Um Vernunft gehe es auch ihnen, sagen zwei junge Männer am Ecktisch. "Setz dich wieder hin" rufen sie einem Mann zu, der in der vordersten Reihe pauschale Anti-Flüchtlings-Parolen in die Runde wirft. "Das sind genau die, die wir nicht brauchen", sagen die am Ecktisch, ehe sie erfahren dass der Mann Parteimitglied ist, nach einem sechsmonatigen Prüfverfahren aufgenommen wurde. Die AfD, zumindest sagt Bystron das, wolle eine Partei "für die ganz normale Mittelschicht sein, die sich Sorgen um unser Land macht". Keine Partei für Nazis also, wie sie mitunter bezeichnet wird, vor allem seit Bernd Lucke seiner Nachfolgerin Frauke Petry den Vortritt im Parteivorsitz lassen musste und austrat.

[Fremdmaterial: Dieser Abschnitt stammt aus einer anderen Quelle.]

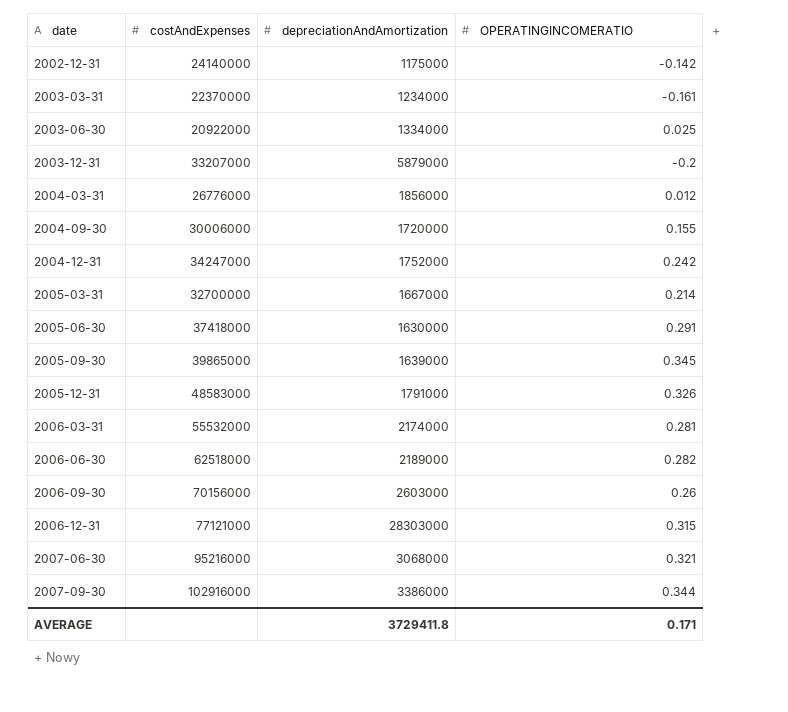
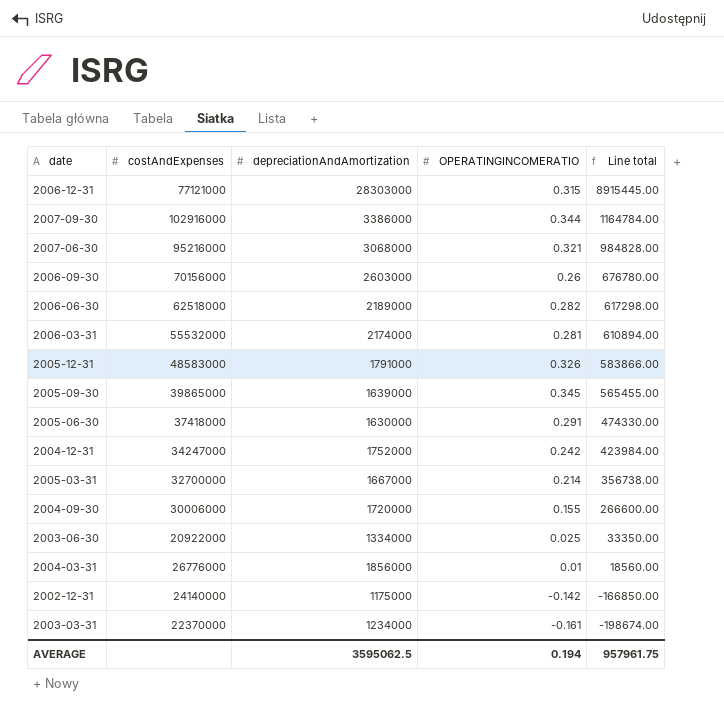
row order: date ascending -> Line total descending
column Line total | formula: none -> [depreciationAndAmortization] * [OPERATINGINCOMERATIO]
row 2003-12-31: 33207000 | 5879000 | -0.2 -> none
2004-03-31 | OPERATINGINCOMERATIO: 0.012 -> 0.01
AVERAGE | depreciationAndAmortization: 3729411.8 -> 3595062.5
AVERAGE | OPERATINGINCOMERATIO: 0.171 -> 0.194

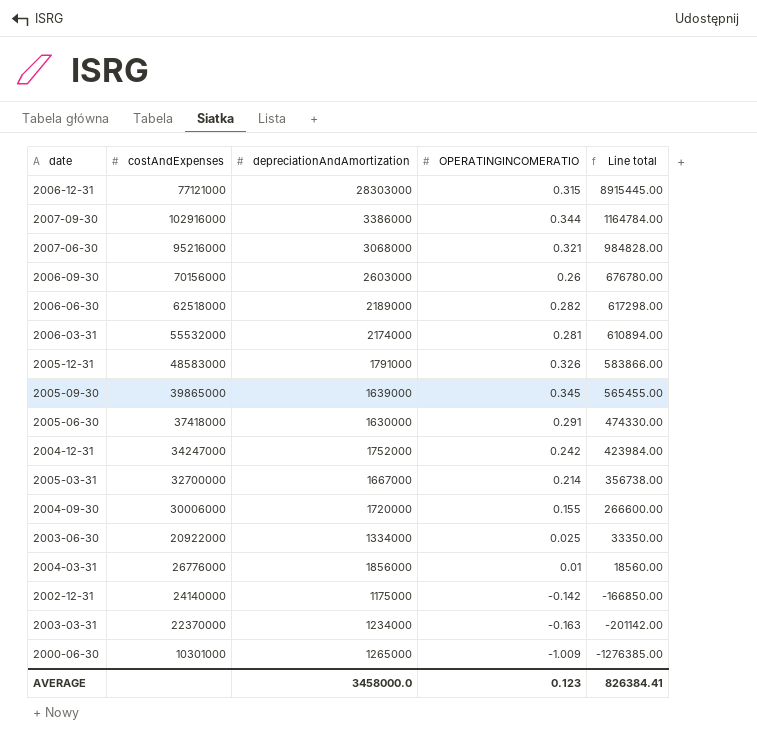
2003-03-31 | OPERATINGINCOMERATIO: -0.161 -> -0.163
2003-03-31 | Line total: -198674.00 -> -201142.00
row 2000-06-30: none -> 10301000 | 1265000 | -1.009 | -1276385.00
AVERAGE | depreciationAndAmortization: 3595062.5 -> 3458000.0
AVERAGE | OPERATINGINCOMERATIO: 0.194 -> 0.123
AVERAGE | Line total: 957961.75 -> 826384.41

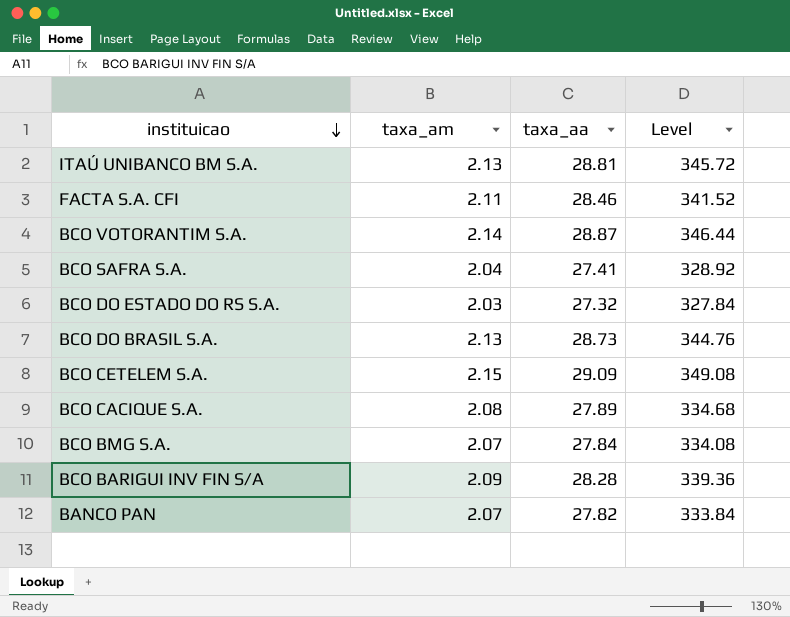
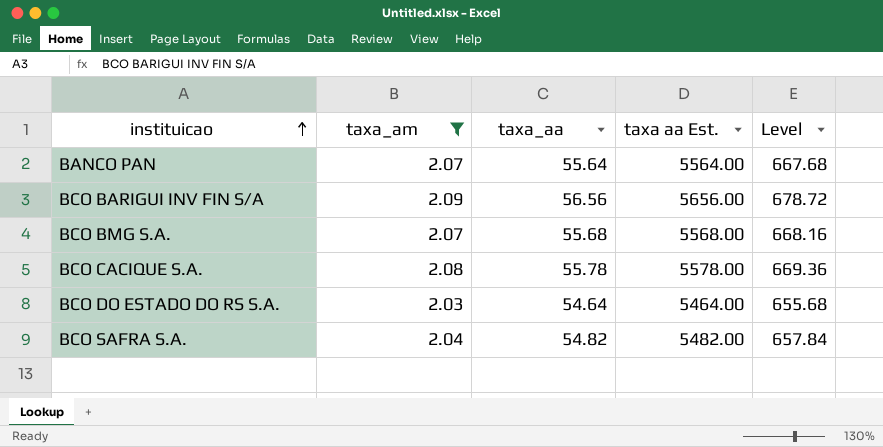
filter: none -> taxa_am <= 2.09
row order: instituicao descending -> instituicao ascending
column taxa aa Est. | formula: none -> [taxa_aa] * 100
BANCO PAN | taxa_aa: 27.82 -> 55.64
BANCO PAN | Level: 333.84 -> 667.68
BCO BARIGUI INV FIN S/A | taxa_aa: 28.28 -> 56.56
BCO BARIGUI INV FIN S/A | Level: 339.36 -> 678.72
BCO BMG S.A. | taxa_aa: 27.84 -> 55.68
BCO BMG S.A. | Level: 334.08 -> 668.16
BCO CACIQUE S.A. | taxa_aa: 27.89 -> 55.78
BCO CACIQUE S.A. | Level: 334.68 -> 669.36
BCO DO ESTADO DO RS S.A. | taxa_aa: 27.32 -> 54.64
BCO DO ESTADO DO RS S.A. | Level: 327.84 -> 655.68
BCO SAFRA S.A. | taxa_aa: 27.41 -> 54.82
BCO SAFRA S.A. | Level: 328.92 -> 657.84

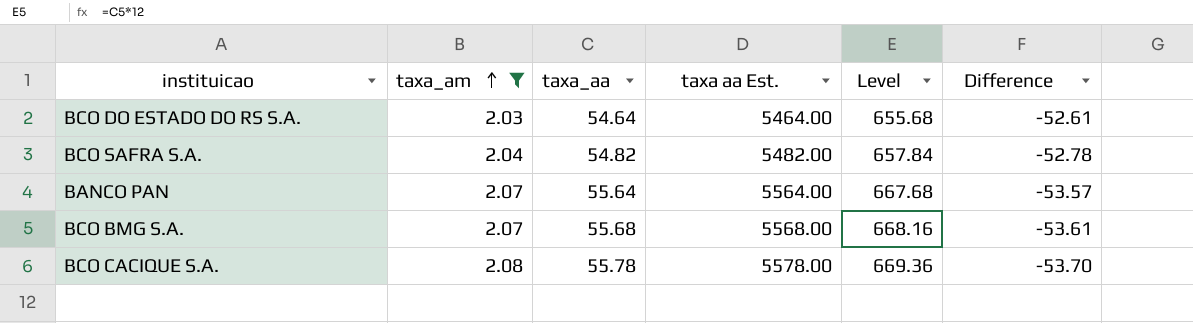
row order: instituicao ascending -> taxa_am ascending
column Difference | formula: none -> [taxa_am] - [taxa_aa]
row BCO BARIGUI INV FIN S/A: 2.09 | 56.56 | 5656.00 | 678.72 -> none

Eine Frage, die Bystron seither häufig gestellt wird, kommt auch an diesem Abend auf. Ob man sich nicht distanzieren müsse, von Petry und ihren Erwägungen, an der deutschen Grenze auf Flüchtlinge zu schießen. Alles Blödsinn, findet Bystron. Er wolle nicht auf Flüchtlinge schießen, Petry wolle das auch nicht. Falsch zitiert worden sei sie, die Presse eben.

Ihm gehe es um ganz etwas anderes, "ich will Politik für Deutschland machen", sagt Bystron, eine Politik für das deutsche Volk. "Deutschland geht es besser als 98 Prozent der Welt", sagt Bystron. Er und seine Partei fürchten, dass sich daran etwas ändert. "Die Bundesregierung hat versagt", trotz Verfassungsgericht. "Wenn sich Merkel nicht daran hält", so Bystron, "warum sollte ich mich dann drum scheren" . Damit war auch die letzte Frage des Abends beantwortet.